Taking stock of the energy reforms

Renewables are now our number-one source of electricity, and power consumption is down, but we need to continue to improve on energy performance. The Fourth Monitoring Report shows where we are in our energy transition, highlighting areas where we have made headway – and the ones where we need to do more.

Bild zeigt eine Straße, die aus Solarmodulen besteht.© kreativmandat – ivone delazzerböhmer / Lulu Berlu – Fotolia / kflgalore – Fotolia / smuki – Fotolia / zlikovec – Fotolia

Greenhouse gas emissions down by 40 per cent, energy consumption down 20 per cent, renewables accounting for more than a third of our electricity consumption. These are some of the ambitious targets the German government wants to achieve by 2020. Much has already been achieved in some of these areas; others will need additional attention. The Fourth Monitoring Report, which was adopted by the Federal Cabinet on 18 November, shows where we are in our energy transition.

Federal Minister for Economic Affairs and Energy Sigmar Gabriel explained: “We are making good progress on delivering the energy transition: renewables are now Germany’s number-one source of electricity. The German government has also realigned the framework for grid expansion and for our electricity market. However, the energy transition will only be a success if we continue to make the overall system as good as possible. For this to work, we need to scrutinise each of the areas and fields in which the energy transition is happening. The monitoring report provides us with the relevant data.”

Renewables – Germany’s number-one source of electricity

Solar and wind energy, and biomass are now Germany’s most important source of electricity. Last year, electricity from renewable sources accounted for 27 per cent of Germany’s consumption; in the first half of this year, its share rose above 30 per cent for the first time. This means that Germany is well on track when it comes to expanding the use of renewables in electricity generation.

Some homework to do on energy efficiency

The less energy we use, the better. After all, energy that does not have to be produced in the first place is the most cost-efficient and climate-friendly energy of all. This is why energy efficiency is the second pillar of the energy transition alongside the expansion of renewables. The good news first: Germany reduced its energy consumption by 4.7 per cent last year, compared to 2013, bringing it down to the lowest level since 1990. Much of this reduction can be attributed to the mild winter.

At the same time, Germany has some catching up to do when it comes to boosting its final energy productivity. This is a way of measuring how much energy goes into goods and services, i.e. their energy efficiency. On average, Germany’s energy performance increased by an annual 1.6 per cent between 2008 and 2014, which is less than the 2.1 per cent envisaged by the German government in its energy concept. The German government has responded by including various measures targeting this gap in its National Action Plan for Energy Efficiency of December 2014, which is gradually being implemented.

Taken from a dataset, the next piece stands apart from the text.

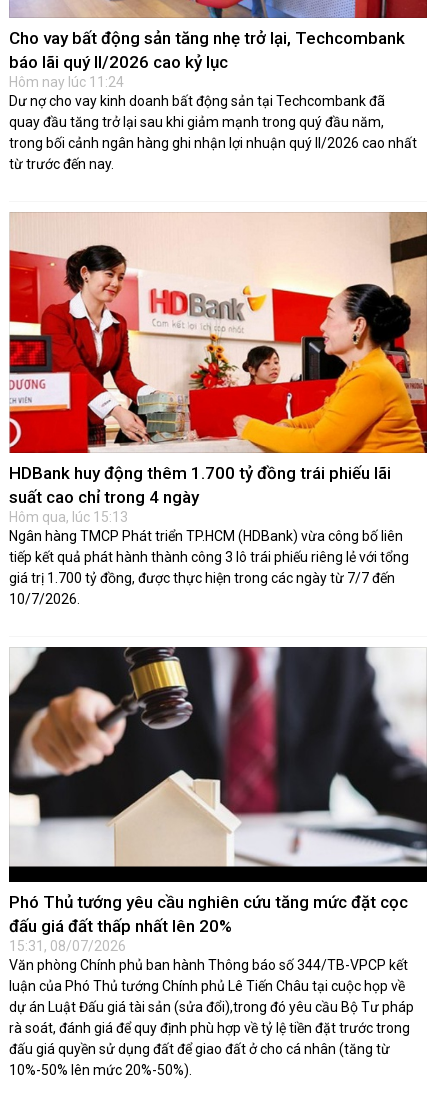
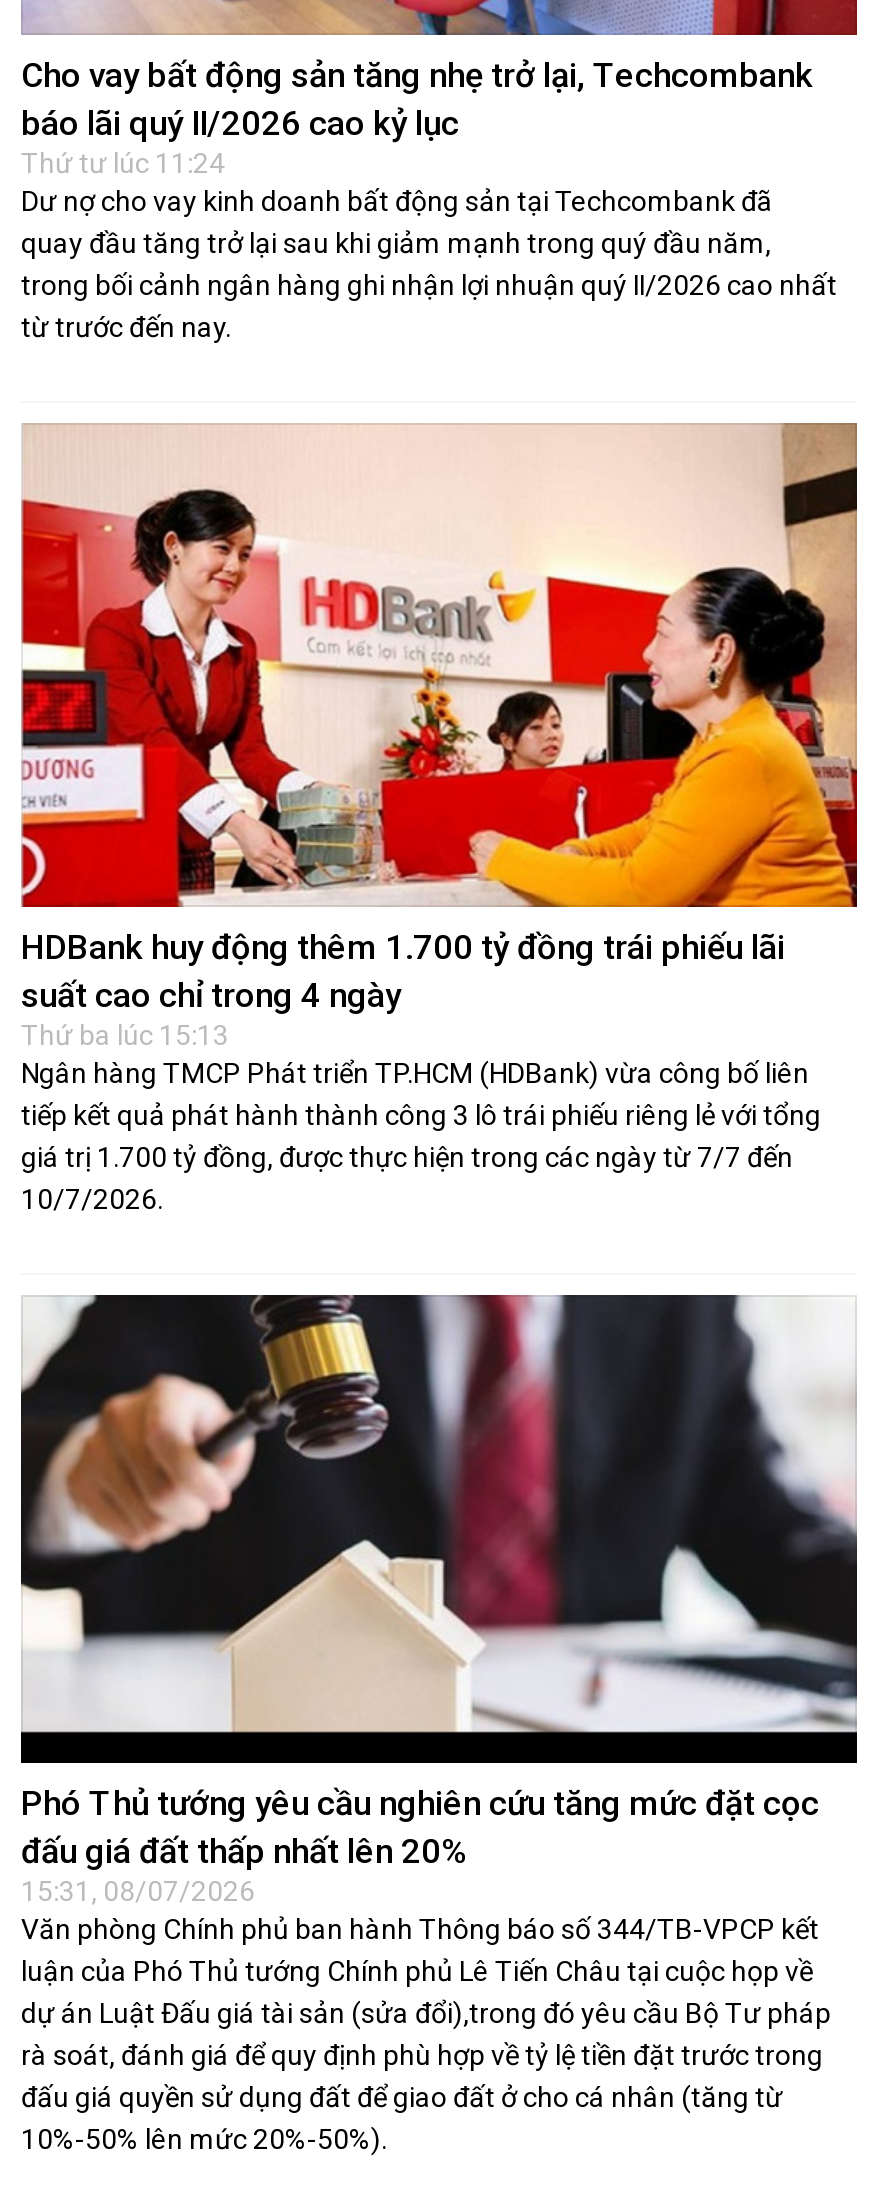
[9,74,124,90] Hôm nay lúc 11:24 -> [21,148,225,180] Thứ tư lúc 11:24
[9,509,128,525] Hôm qua, lúc 15:13 -> [21,1019,229,1051] Thứ ba lúc 15:13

Carbon emissions are falling

Between 2013 and 2014, Germany succeeded in reducing its carbon emissions by 4.3 per cent. Greenhouse gas emissions are down approx. 27 per cent compared to 1990. By 2020, Germany wants to reduce its greenhouse gas emissions by an ambitious 40 per cent at least. This will require additional action to be taken, which is why the German government launched its 2020 Climate Action Plan last December. Some of the additional measures set out in this document have already been put into practice.

Electricity prices and spending on fossil fuels are both down

Our future energy supply should be both green and low-cost. This is why, back in 2014, the Federal Ministry for Economic Affairs and Energy overhauled the funding scheme for renewables in Germany. The reforms are proving effective, with the average German household paying less for electricity – the first reduction of this kind in a decade. On average, trading prices for electricity were down 10 per cent last year, and they have continued to fall in 2015. The renewables surcharge started to stabilise in 2014.

At the same time, Germany has also been spending less on imports of fossil fuels. Last year, Germany imported oil, gas, and coal worth 81 billion euros, down from the 2013 figure of 95 billion euros. Whilst much of these savings can be attributed to lower commodity prices, Germany has also cut down on the volume of these imports.

The Monitoring Report – An annual update of the facts relating to the energy transition

The German government’s Energy for the Future monitoring process regularly reviews the progress made in the transformation of Germany’s energy system, providing answers to questions including: What action has been taken? What are the effects? Will we achieve our targets, or do we need to do some fine-tuning? At the heart of the monitoring process is the annual Monitoring Report. The purpose of this report is to condense the reams of statistical information on energy that is available, thus making it more accessible. Furthermore, the report provides an assessment of the progress made to date, and a preview of the steps that lie ahead.